Laporan BBC mengkonfirmasi, lantai atas blok perumahan besar mirip apartemen nyaris hancur total dalam serangan pada Jumat (28/7/2023) malam.
Dilansir dari Tribunnews.com, selain gedung pemukiman, sebuah gedung lain milik dinas keamanan Ukraina Sluzhba bezpeky Ukrainy/SBU juga dihantam misil, kata Presiden Ukraina, Volodymyr Zelensky.
Dia menyebut ledakan ini merupakan "teror rudal Rusia".
Zelensky mengunggah sebuah video di Telegram yang menunjukkan asap mengepul dari bangunan yang rusak dan kebakaran di permukaan jalan.
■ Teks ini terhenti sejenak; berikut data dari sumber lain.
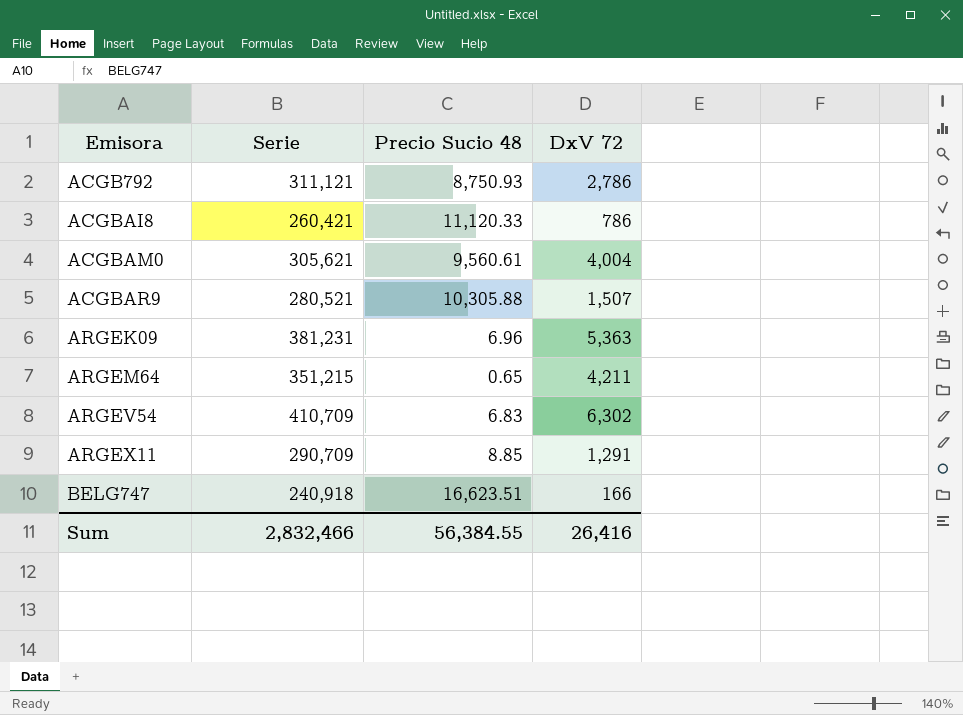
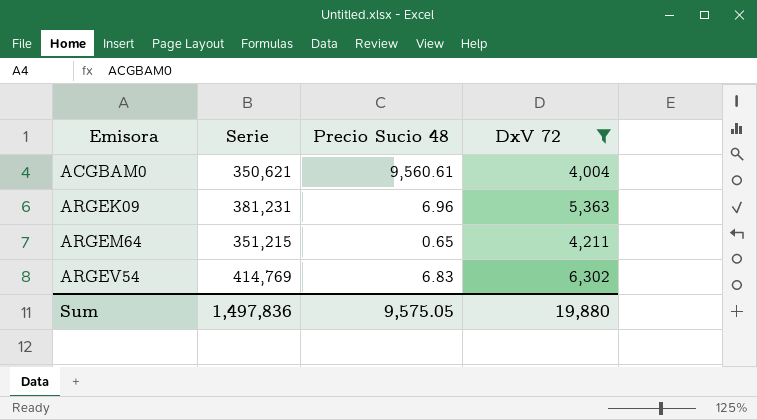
filter: none -> DxV 72 >= 4,004
ACGBAM0 | Serie: 305,621 -> 350,621
ARGEV54 | Serie: 410,709 -> 414,769
Sum | Serie: 2,832,466 -> 1,497,836
Sum | Precio Sucio 48: 56,384.55 -> 9,575.05
Sum | DxV 72: 26,416 -> 19,880

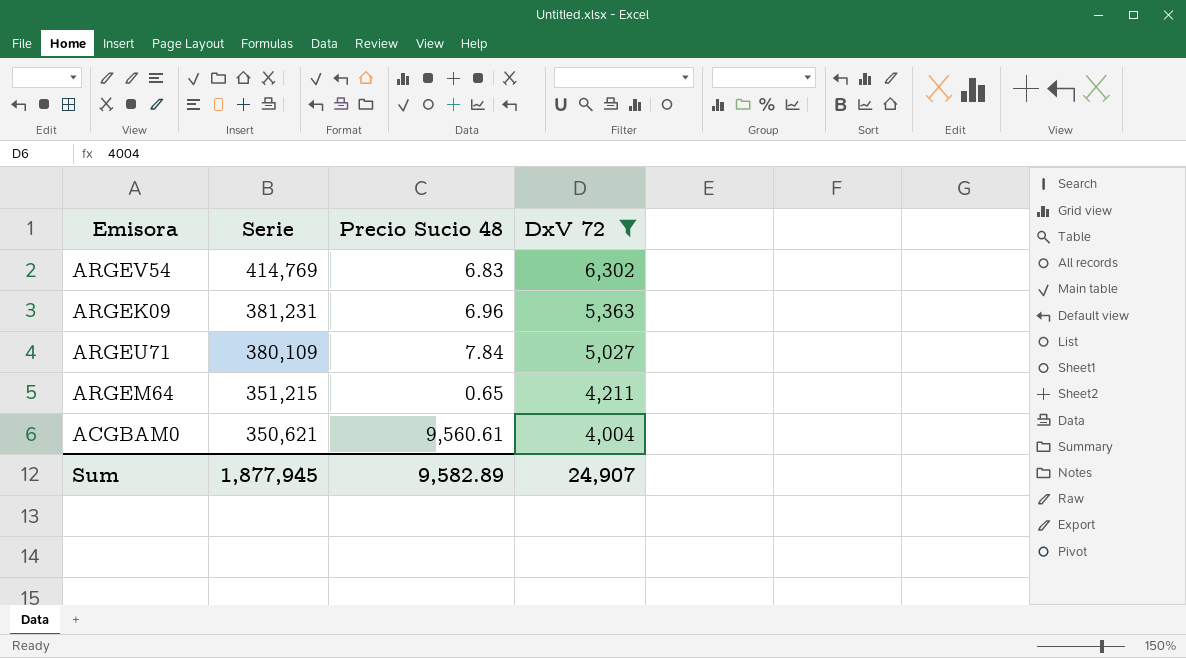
row order: Emisora ascending -> Serie descending
row ARGEU71: none -> 380,109 | 7.84 | 5,027
Sum | Serie: 1,497,836 -> 1,877,945
Sum | Precio Sucio 48: 9,575.05 -> 9,582.89
Sum | DxV 72: 19,880 -> 24,907

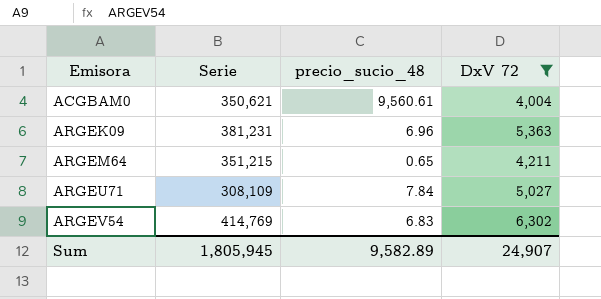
row order: Serie descending -> Emisora ascending
column name: Precio Sucio 48 -> precio_sucio_48
ARGEU71 | Serie: 380,109 -> 308,109
Sum | Serie: 1,877,945 -> 1,805,945

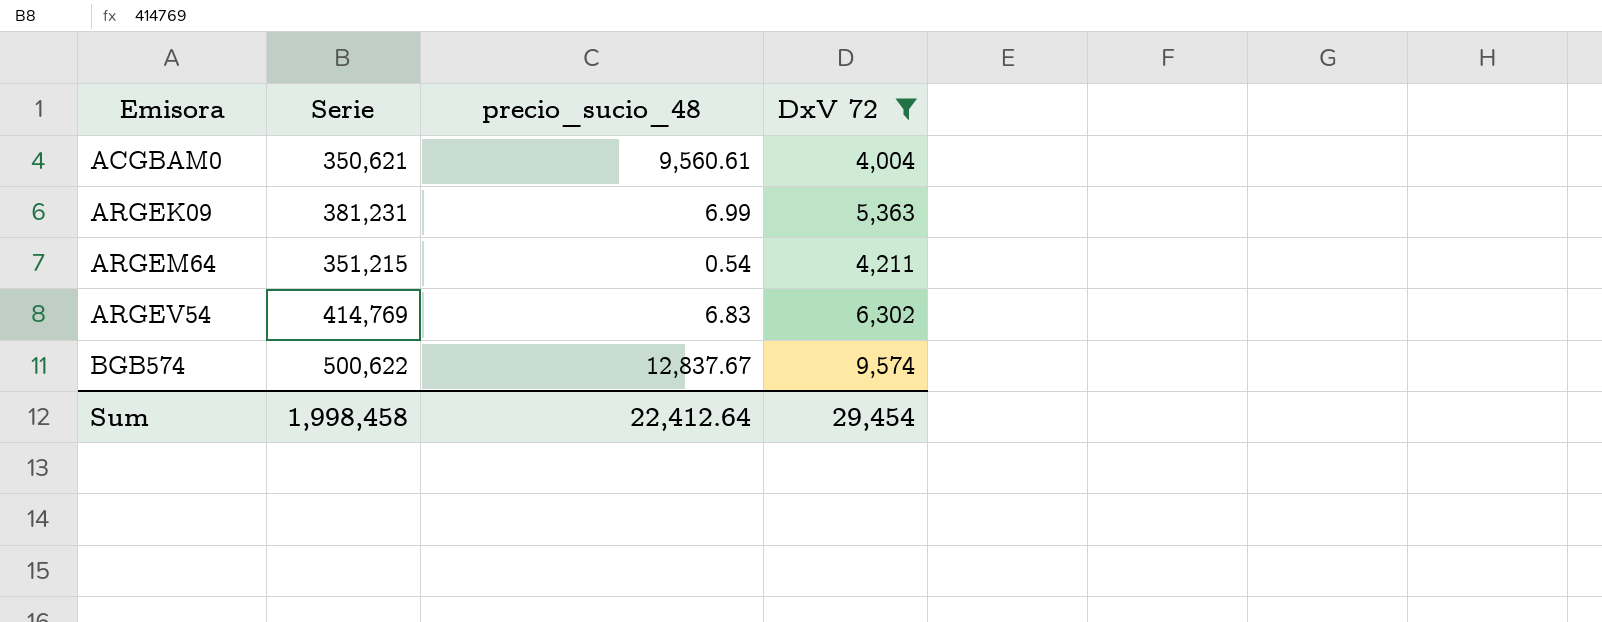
row ARGEU71: 308,109 | 7.84 | 5,027 -> none
ARGEK09 | precio_sucio_48: 6.96 -> 6.99
ARGEM64 | precio_sucio_48: 0.65 -> 0.54
row BGB574: none -> 500,622 | 12,837.67 | 9,574
Sum | Serie: 1,805,945 -> 1,998,458
Sum | precio_sucio_48: 9,582.89 -> 22,412.64
Sum | DxV 72: 24,907 -> 29,454

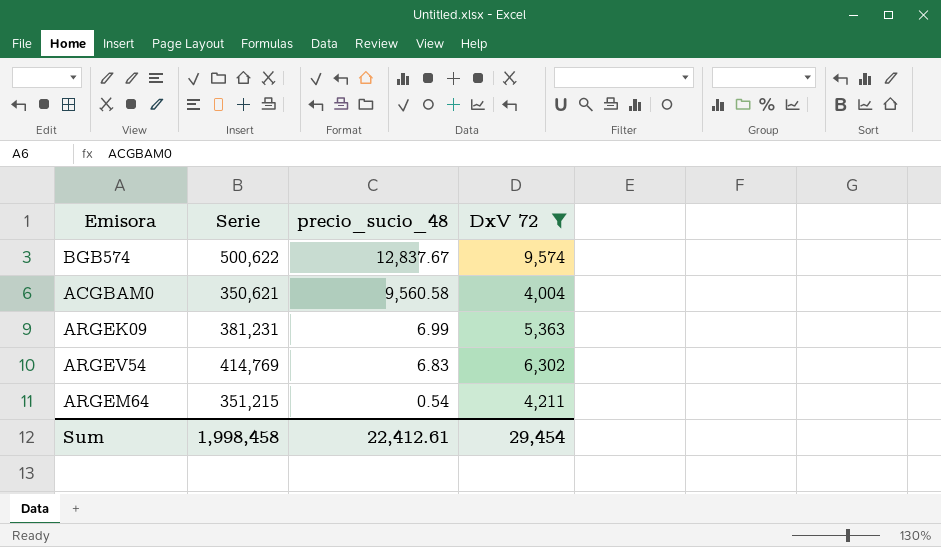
row order: Emisora ascending -> precio_sucio_48 descending
ACGBAM0 | precio_sucio_48: 9,560.61 -> 9,560.58
Sum | precio_sucio_48: 22,412.64 -> 22,412.61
Dia mengatakan, telah mengadakan pertemuan darurat dengan SBU, kementerian dalam negeri, instansi layanan darurat, dan pejabat lokal setelah insiden tersebut.
Kepala daerah Dnipro, Serhiy Lysak mengatakan, dua anak, berusia 14 dan 17 tahun, termasuk di antara yang terluka.
Dia menambahkan, mereka dirawat di rumah.
Baca juga: Laut Hitam Memanas, Drone Laut Ukraina vs Kapal Perang Rusia, Mana Lebih Unggul?
"Tidak ada korban jiwa dari serangan yang terjadi pada pukul 20:30 waktu setempat (17:30 GMT)," kata Lysak.
Menurut Walikota Dnipro Borys Filatov, serangan ini adalah yang kali ketiga gedung SBU menjadi sasaran Rusia.
"Kedua bangunan yang dihantam rudal pada serangan Jumat malam, sebagian besar kosong," katanya.
Dia menambahkan bahwa bangunan tempat tinggal baru saja selesai dan unit sedang disiapkan untuk dijual.
Serangan Rudal di Ukraina itu terjadi setelah Rusia mengonfirmasi pada hari Jumat kalau pihak mereka telah mencegat dua rudal Ukraina di wilayah Rostov selatan, yang berbatasan dengan Ukraina.
Moskow mengatakan, 15 orang terluka oleh puing-puing yang jatuh di kota pelabuhan di bagian selatan, Taganrog.
Kementerian pertahanan Rusia mengatakan rudal S-200 pertama ditarget ke "infrastruktur perumahan" di kota berpenduduk sekitar 250.000 orang tersebut.